Review: Lola Versus

Indie darling Greta Gerwig can’t save the predictable rom-com

In the modest rom-com Lola Versus, Greta Gerwig’s title character belongs to a small circle of friends who all pursue fairly ridiculous creative pastimes in New York. Lola’s handsome fiancé, Luke (“The Killing’s” Joel Kinnaman), makes paintings based on celebrity sex tapes. Her wisecracking best friend, Alice (Zoe Lister Jones), struggles as an aspiring actress whom we see in an incomprehensible Russian play called Pogrom! Lola writes her Ph.D. dissertation on the use of silence in 19th century French literature.

Lola tells her advisory board that her studies would explore contemporary culture’s fear of silence in favor of constant stimulation, and Lola Versus cracks a good joke when her professors respond with an awkward, wordless pause. If silence suffers from a fear of silence, though, Lola Versus turns out to be more of a symptom than a diagnosis. Writer/director Daryl Wein and co-scripter Lister Jones load the film with wall-to-wall indie rock, forced one-liners, and familiar New York situations rather than find fresh insights.

Lola’s panic at turning 29 years old abates when Luke proposes marriage. After a whirlwind of preparations, a panicked Luke breaks up with Lola, throwing her into a spiral of depression and uncertainty. Should she try to stay friends with Luke in case he changes his mind? Should she jump back into the dating pool, despite the uninspiring caliber of potential suitors like super-sensitive Nick (Ebon Moss-Bachrach)? Or should she turn to Luke’s best friend, Henry (Hamish Linklater), a laid-back musician whom Lola and Alice both keep in reserve as a potential boyfriend in case they can find no one else?

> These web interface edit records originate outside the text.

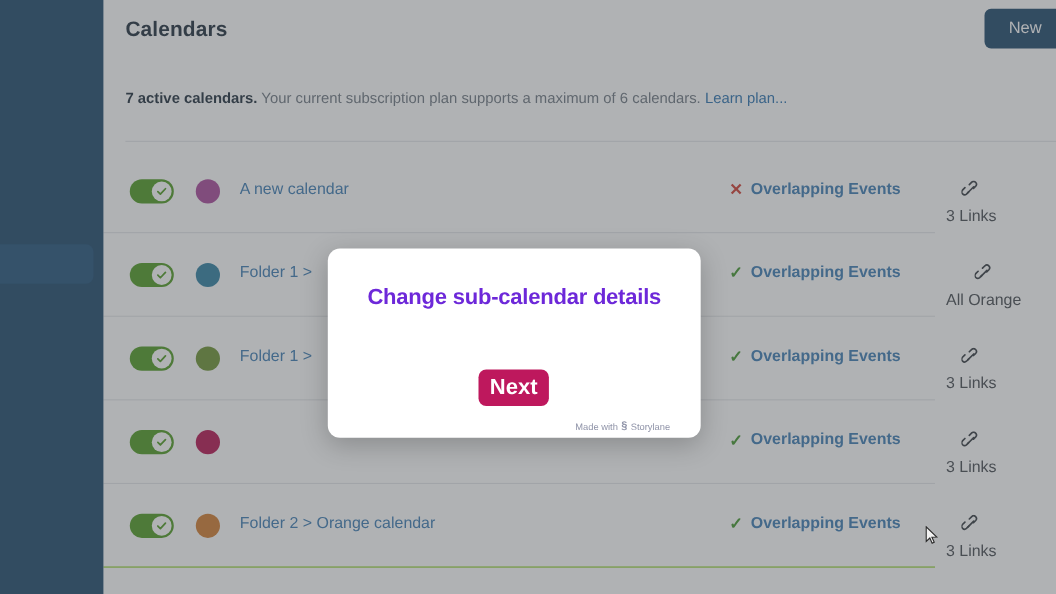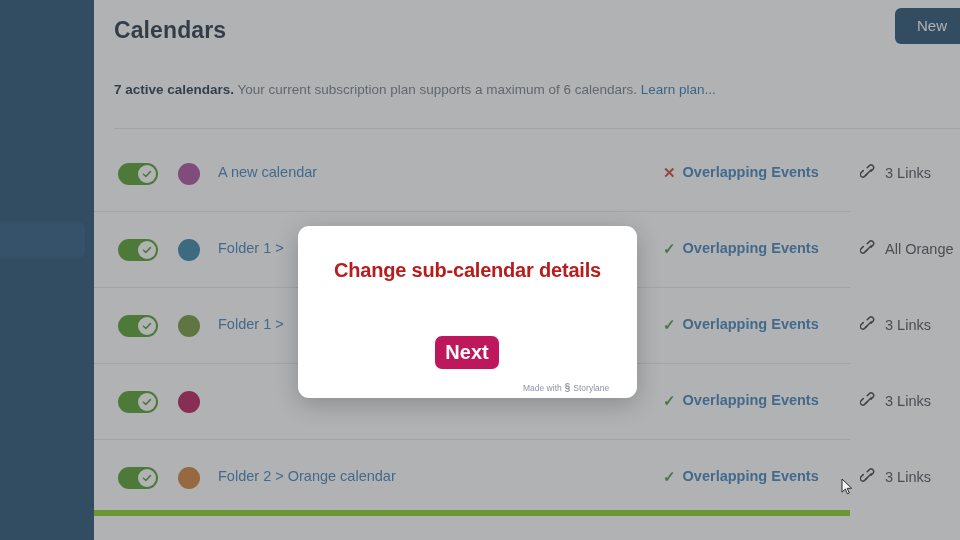--- a/index.html
+++ b/index.html
@@ -41,7 +41,7 @@
   }
   .page-title {
     position: absolute; left: 20px; top: 17px;
-    font-size: 23px; font-weight: bold;
+    font-size: 19px; font-weight: bold;
     color: #1c2b39;
     letter-spacing: 0.1px;
   }

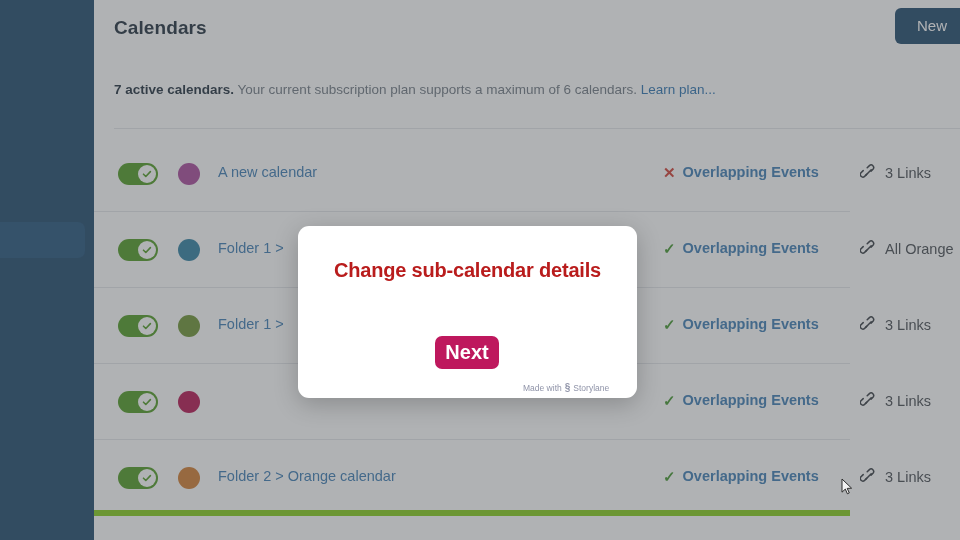--- a/index.html
+++ b/index.html
@@ -134,6 +134,7 @@
     position: absolute; left: 766px; top: 28px;
     display: flex; align-items: center; gap: 8px;
     cursor: pointer;
+    flex-direction: column;
   }
   .links-cell .llabel {
     font-size: 14.5px; color: #44494f; white-space: nowrap;

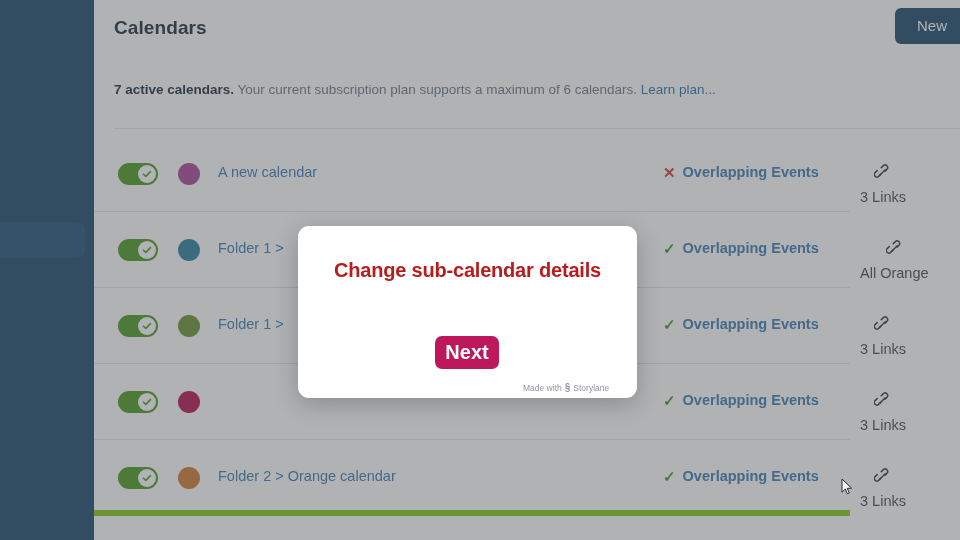--- a/index.html
+++ b/index.html
@@ -164,7 +164,7 @@
     font-size: 20px;
     font-weight: bold;
     line-height: 33px;
-    color: #b91c1c;
+    color: #6d28d9;
     letter-spacing: -0.2px;
   }
   .tour-next {

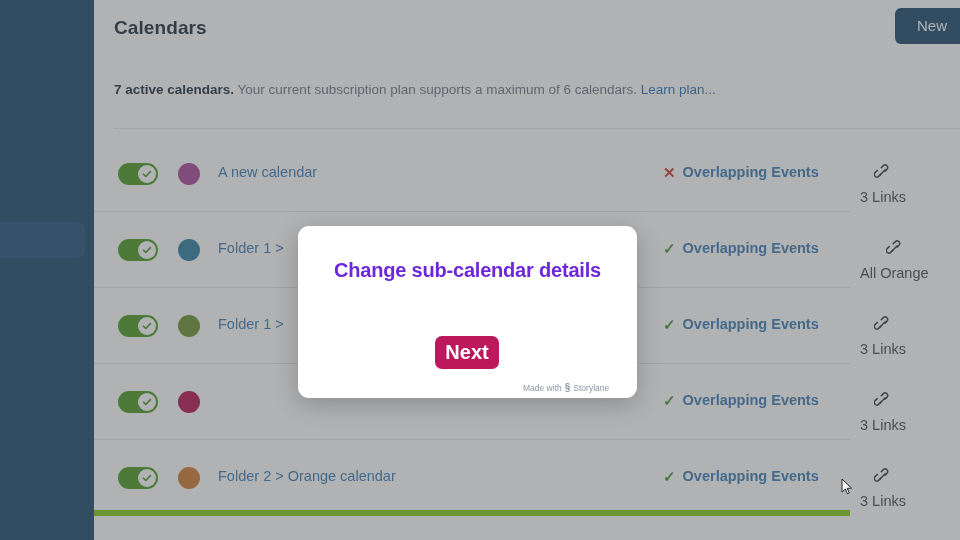--- a/index.html
+++ b/index.html
@@ -85,7 +85,7 @@
     height: 76px;
     border-bottom: 1px solid #e4e6e9;
   }
-  .cal-row:last-child { border-bottom: 6px solid #84cc16; }
+  .cal-row:last-child { border-bottom: 1px solid #84cc16; }
 
   .toggle {
     position: absolute; left: 24px; top: 27px;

Gerwig initially found film industry esteem in such naturalistic, “mumblecore” movies as Hannah Takes the Stairs before taking higher-profile roles in No Strings Attached and the Arthur remake. At her best, even when playing tense, confused characters, Gerwig gives relaxed performances, as if confident the viewer will find her compelling. She’s quite appealing in Lola Versus but proves a little more prone to pouting, scrunching up her face and other forms of Meg Ryan-style mugging.

Lister Jones tries too hard, both in writing and acting, to make Alice a deadpan quip machine like the second coming of Janeane Garofalo. In lines like “Find your spirit animal and ride it till its dick falls off,” she goes for laughs with shock rather than wit. Linklater makes an impression with his gangly, downcast screen presence, but the film gives him few funny things to do. Debra Winger and Bill Pullman pop in and out of the film to provide forgettable nuggets of advice as Lola’s parents.

Lola Versus suffers in comparison to Tiny Furniture, the 2010 screen debut of Lena Dunham, creator of HBO’s “Girls.” Dunham took a similar story of a glum young woman disappointed with her options for romance and career, but presented it with a distinctive, quirky point of view. Lola Versus has all the self-absorption but none of the individuality, as if striving to achieve glossy Hollywood blandness. The title Lola Versus implies a tension that the film doesn’t really deliver. Perhaps it should have been called Greta Versus the Filmmakers.